Try it
Find the line containing "[714,179,770,196] (PINNs). ->" in the listing below. Repeat it exactly, along with each following line up to and including the one containing "[320,248,342,258] but ->".

Information shown
- - -

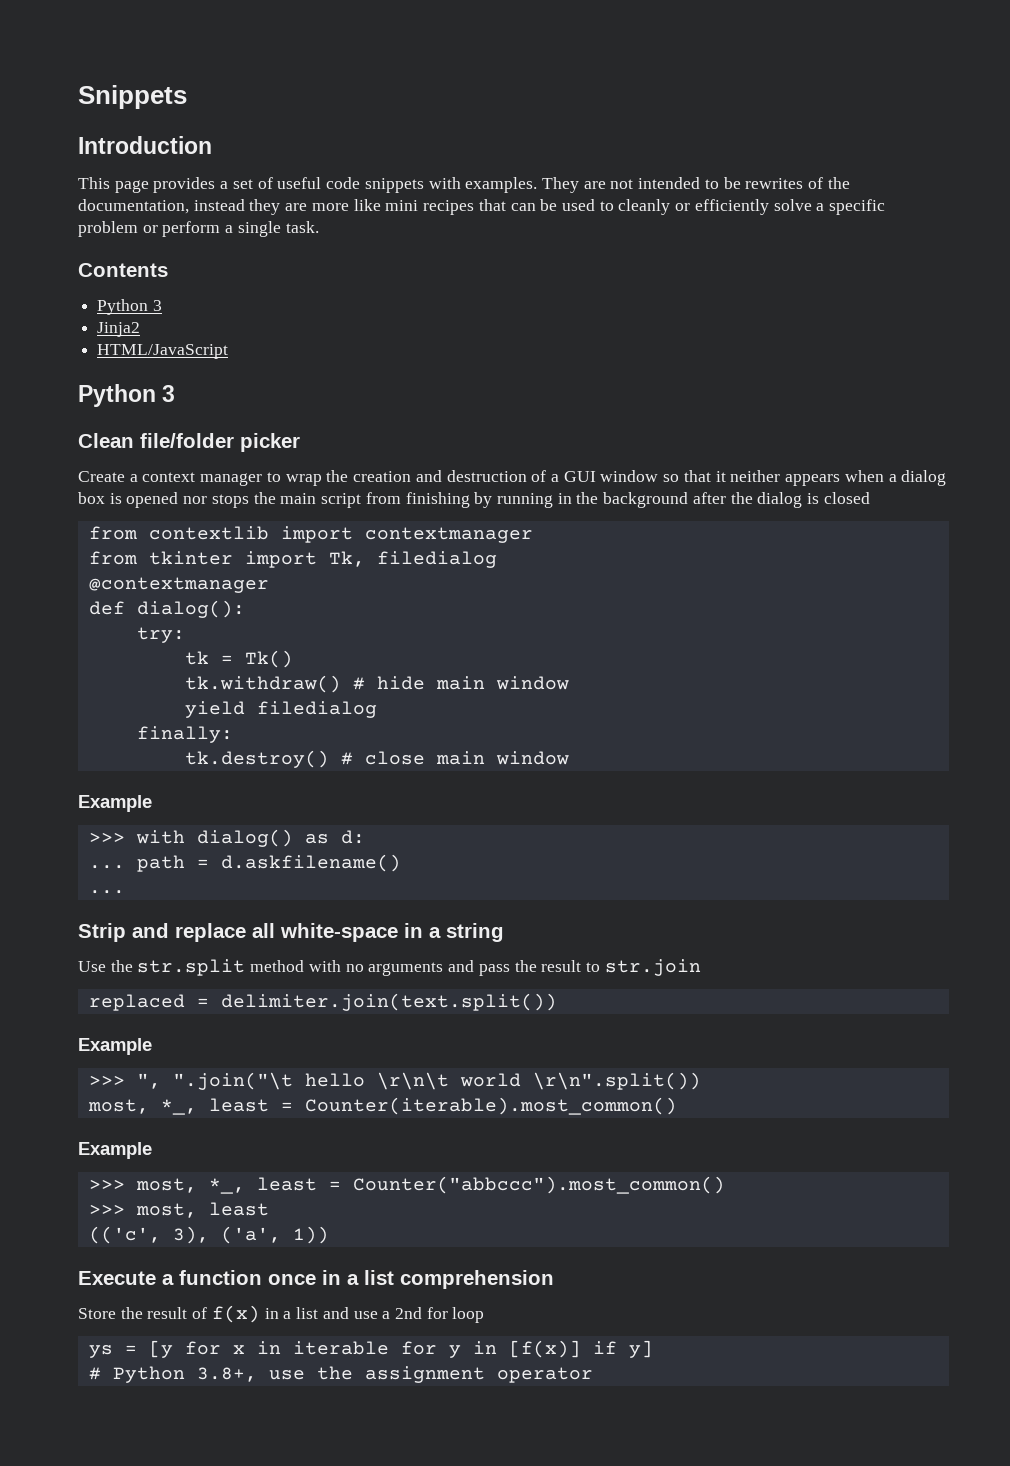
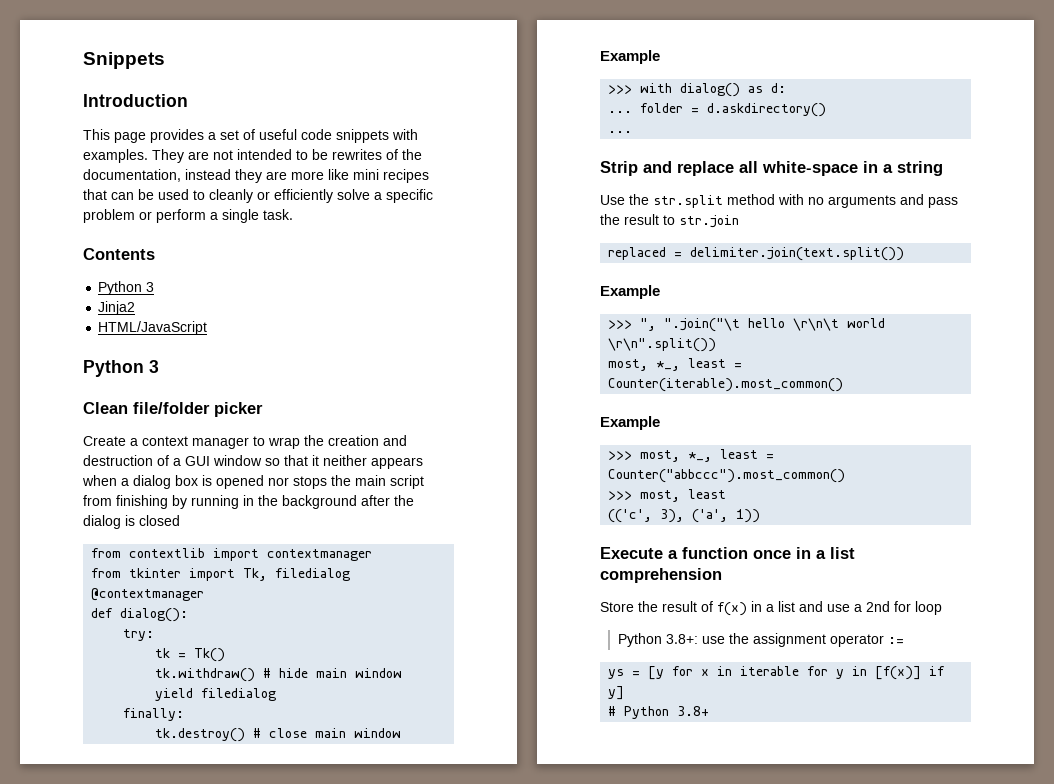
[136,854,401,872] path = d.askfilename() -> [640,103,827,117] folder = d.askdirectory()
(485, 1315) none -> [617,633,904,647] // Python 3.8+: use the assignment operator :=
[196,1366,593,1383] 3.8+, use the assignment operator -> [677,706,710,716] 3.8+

- - -

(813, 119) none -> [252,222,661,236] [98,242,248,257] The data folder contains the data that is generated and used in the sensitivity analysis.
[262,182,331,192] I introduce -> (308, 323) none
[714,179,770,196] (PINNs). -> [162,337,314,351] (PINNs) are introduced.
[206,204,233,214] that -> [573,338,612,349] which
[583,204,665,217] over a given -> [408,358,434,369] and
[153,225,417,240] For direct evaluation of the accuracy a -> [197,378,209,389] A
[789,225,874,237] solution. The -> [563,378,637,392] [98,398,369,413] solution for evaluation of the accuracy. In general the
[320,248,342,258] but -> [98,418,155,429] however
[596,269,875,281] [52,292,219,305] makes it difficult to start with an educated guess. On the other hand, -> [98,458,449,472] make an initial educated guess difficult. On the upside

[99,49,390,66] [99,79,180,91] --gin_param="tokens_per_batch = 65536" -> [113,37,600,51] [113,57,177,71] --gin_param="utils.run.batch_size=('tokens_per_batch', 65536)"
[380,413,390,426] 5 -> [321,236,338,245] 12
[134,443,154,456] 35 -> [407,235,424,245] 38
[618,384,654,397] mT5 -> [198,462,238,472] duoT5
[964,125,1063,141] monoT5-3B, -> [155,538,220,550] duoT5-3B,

- - -

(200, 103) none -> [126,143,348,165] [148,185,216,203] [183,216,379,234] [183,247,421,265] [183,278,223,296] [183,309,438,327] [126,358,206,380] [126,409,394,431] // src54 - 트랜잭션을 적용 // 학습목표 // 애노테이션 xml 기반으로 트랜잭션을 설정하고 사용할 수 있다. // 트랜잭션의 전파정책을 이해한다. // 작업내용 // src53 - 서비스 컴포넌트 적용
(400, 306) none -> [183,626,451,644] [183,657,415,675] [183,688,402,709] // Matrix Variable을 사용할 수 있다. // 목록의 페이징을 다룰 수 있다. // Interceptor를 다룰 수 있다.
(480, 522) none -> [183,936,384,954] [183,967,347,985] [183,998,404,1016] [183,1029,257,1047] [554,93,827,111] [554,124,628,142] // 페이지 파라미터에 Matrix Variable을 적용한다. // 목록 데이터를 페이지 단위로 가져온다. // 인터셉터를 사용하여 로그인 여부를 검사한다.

- - -

Response to this task
[714,179,770,196] (PINNs). -> [162,337,314,351] (PINNs) are introduced.
[206,204,233,214] that -> [573,338,612,349] which
[583,204,665,217] over a given -> [408,358,434,369] and
[153,225,417,240] For direct evaluation of the accuracy a -> [197,378,209,389] A
[789,225,874,237] solution. The -> [563,378,637,392] [98,398,369,413] solution for evaluation of the accuracy. In general the
[320,248,342,258] but -> [98,418,155,429] however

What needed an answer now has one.